Thursday, 20 January 2022

Joint Oireachtas Committee on Housing, Planning and Local Government

Land Development Agency: Chairman Designate

Mr. John Coleman:

I am happy to do this on an ongoing basis. The working relationship with local authorities, including councillors and the executive, is of primacy to us. If we look at the successes of and progress made by the LDA to date, much of it has been on local authority sites. It is hugely important to us. We see ourselves very much as a service provider to local authorities in this respect.

On transparency and monitoring, performance management will be very important to us. We have scheduled regular board meetings every month this year. Now that the Act has confirmed the LDA's mandate and a new board has been commenced to be built up over time, we will have a strategy that will be published later in the year. This will give a clear indication of the LDA's strategic priorities and goals. Mr. O'Rourke and I have sought to outline in a transparent way our initial views on what is possible from the LDA in the coming years and we will formalise it in a strategy document later in the year. I would welcome the opportunity to engage with the committee on this basis and regularly report back.

Deputy Higgins touched on wider transparency of the State lands database and land access. Approximately 98% of all State lands, be they owned by Government agencies, commercial semi-State bodies or local authorities, are all mapped on our website. As the Deputy can imagine it is very extensive but we are in a very detailed process of distilling this and working out what is feasible from the land. Obviously this is very much focused on contributing to housing development. It is on our website for a reason, which is to show public and elected representatives what is in the State land bank and what could be possible and to provoke discussion and debate on it. Transparency is very important and publication on our website of the database map with a lot of detailed information is a good first step towards it. It will be brought together by our report to the Government on State lands later in 2022.

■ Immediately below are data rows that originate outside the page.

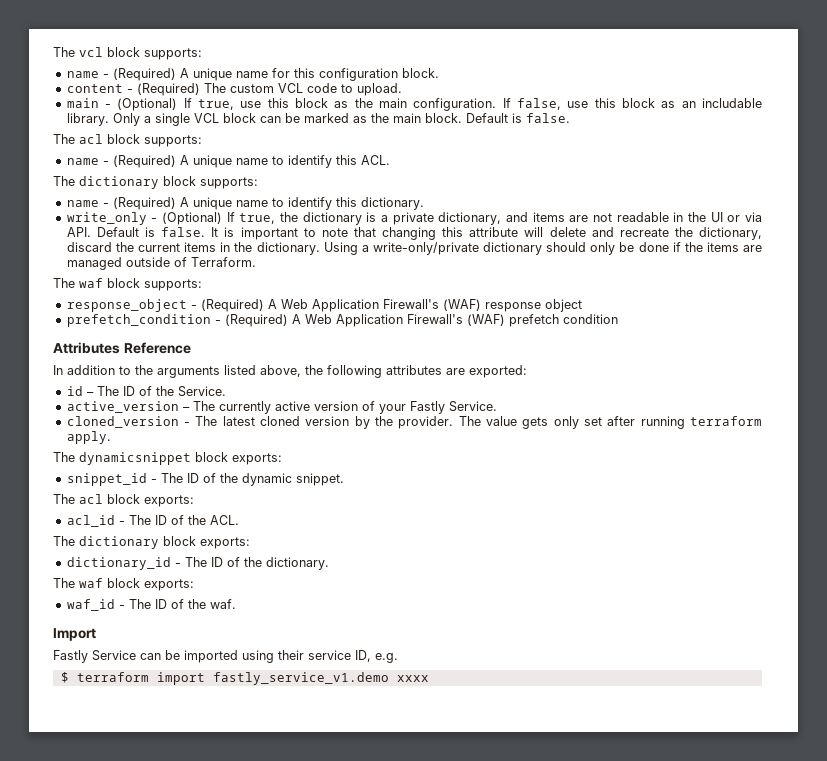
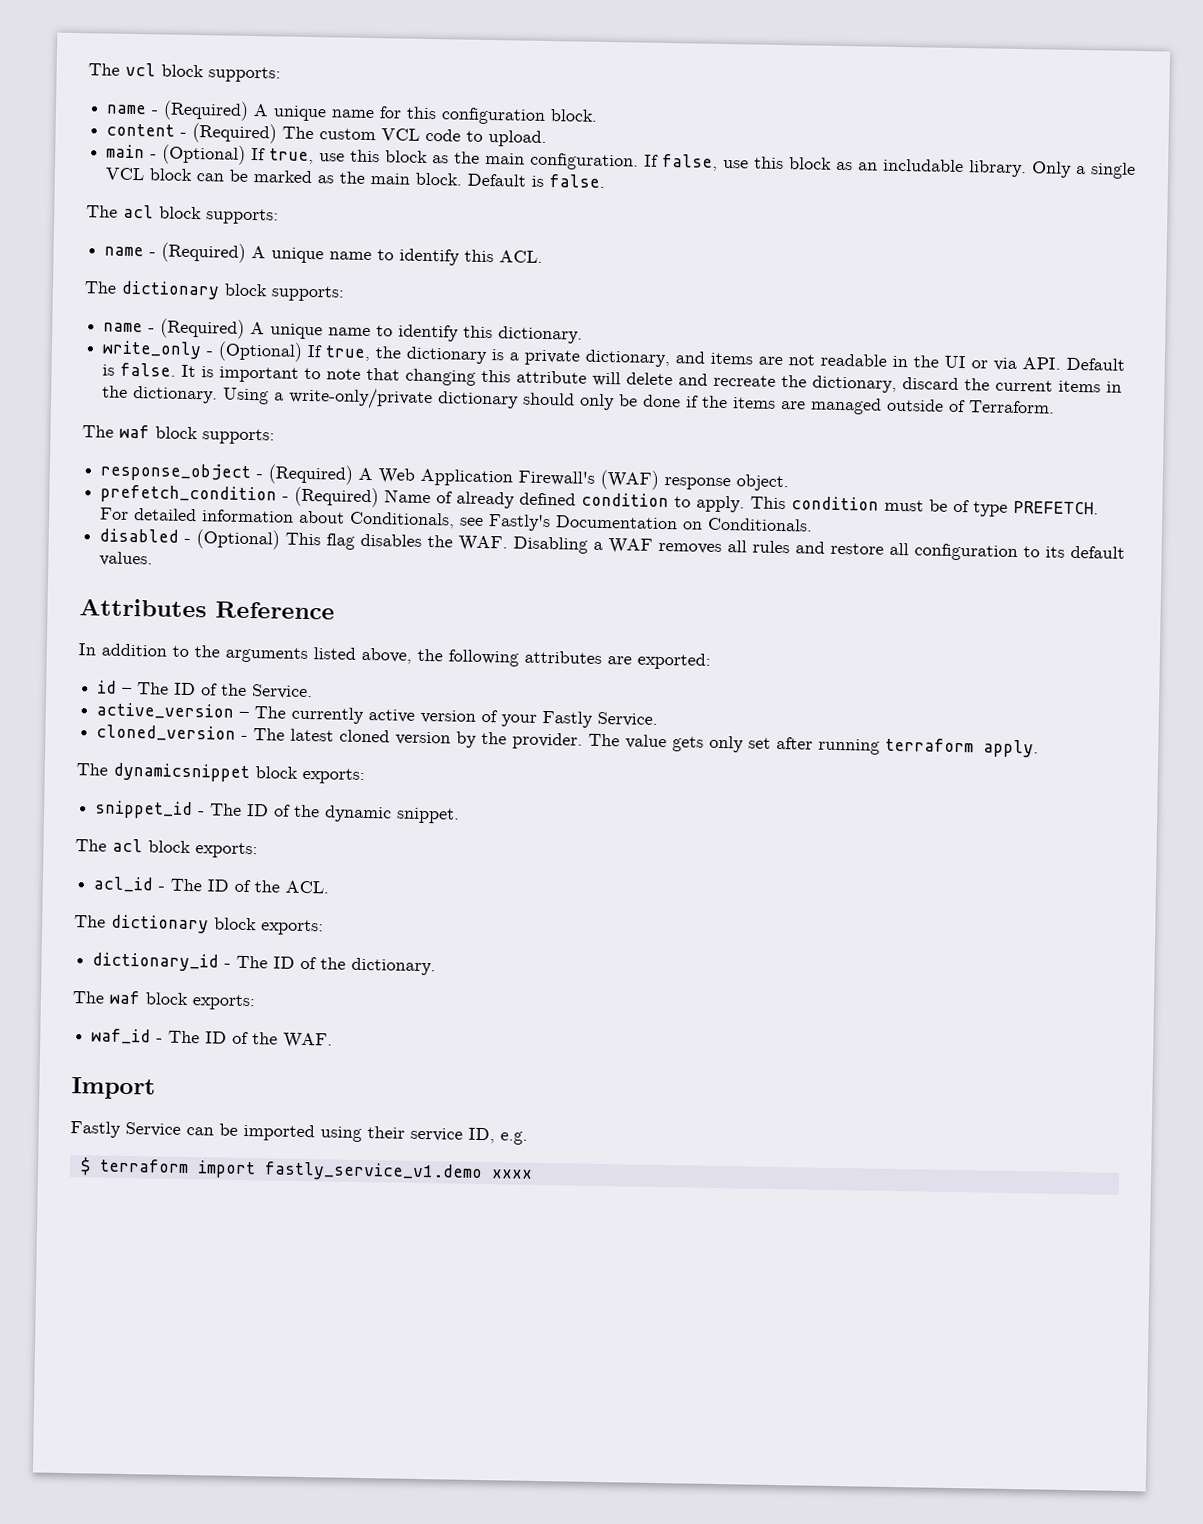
- response_object - (Required) A Web Application Firewall's (WAF) response object
+ response_object - (Required) A Web Application Firewall's (WAF) response object.
- prefetch_condition - (Required) A Web Application Firewall's (WAF) prefetch condition
+ prefetch_condition - (Required) Name of already defined condition to apply. This condition must be of type PREFETCH. For detailed information about Conditionals, see Fastly's Documentation on Conditionals.
+ disabled - (Optional) This flag disables the WAF. Disabling a WAF removes all rules and restore all configuration to its default values.
- waf_id - The ID of the waf.
+ waf_id - The ID of the WAF.

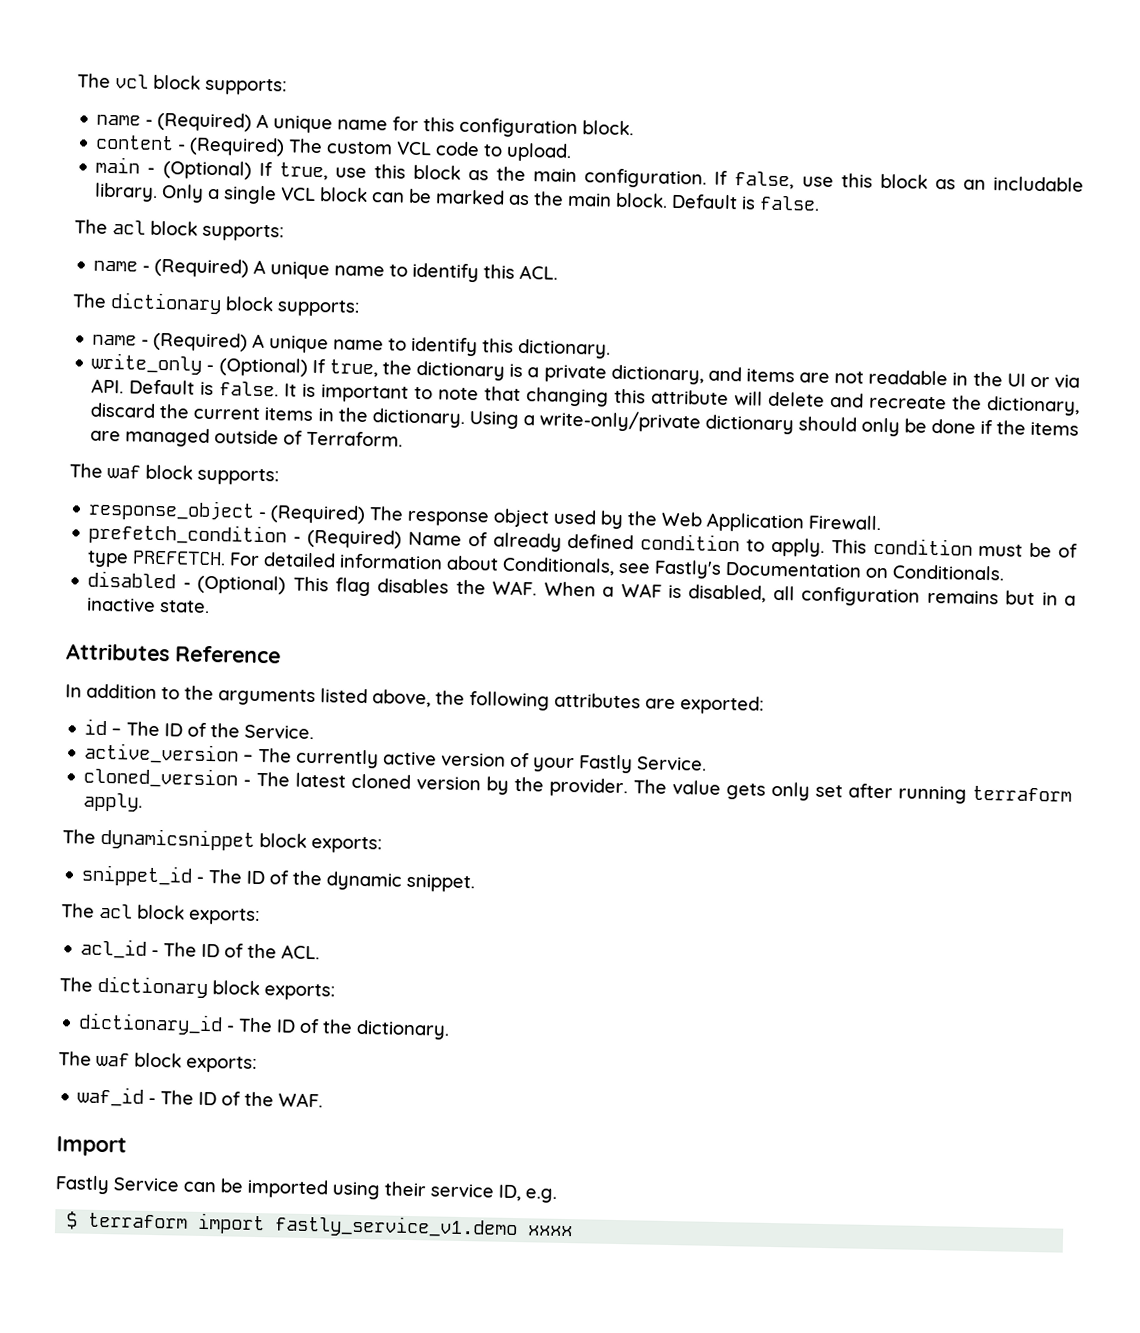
- response_object - (Required) A Web Application Firewall's (WAF) response object.
+ response_object - (Required) The response object used by the Web Application Firewall.
- disabled - (Optional) This flag disables the WAF. Disabling a WAF removes all rules and restore all configuration to its default values.
+ disabled - (Optional) This flag disables the WAF. When a WAF is disabled, all configuration remains but in a inactive state.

On the budget, we are comfortable that we are fully funded for our activity for the coming years. No one has said to us there are particular obstacles to budget or finance availability. I am sure we will speak to the Government if it ever becomes an issue. The Government has given us additional funding through Housing for All and we are confident we are pretty well funded for the coming years to deliver on our ambitions.

With regard to modular housing I totally agree that in the medium term it has to be a way to alleviate some of the pressures in the industry at present and to tackle some of the productivity issues that Mr. O'Rourke outlined in his opening statement. Among the big barriers for Ireland as an island nation in advancing more on modular housing have been scale and accessing the supply chain from overseas. Perhaps this has also been the case with regard to a coherent delivery capability for modular or factory output on the island here. One of the positive things about the LDA, and particularly the cohesive approach with local authorities as perhaps the main State source provider of homes collectively, is that together we can achieve scale and perhaps justify greater efficiencies through procurement and even production facilities in Ireland.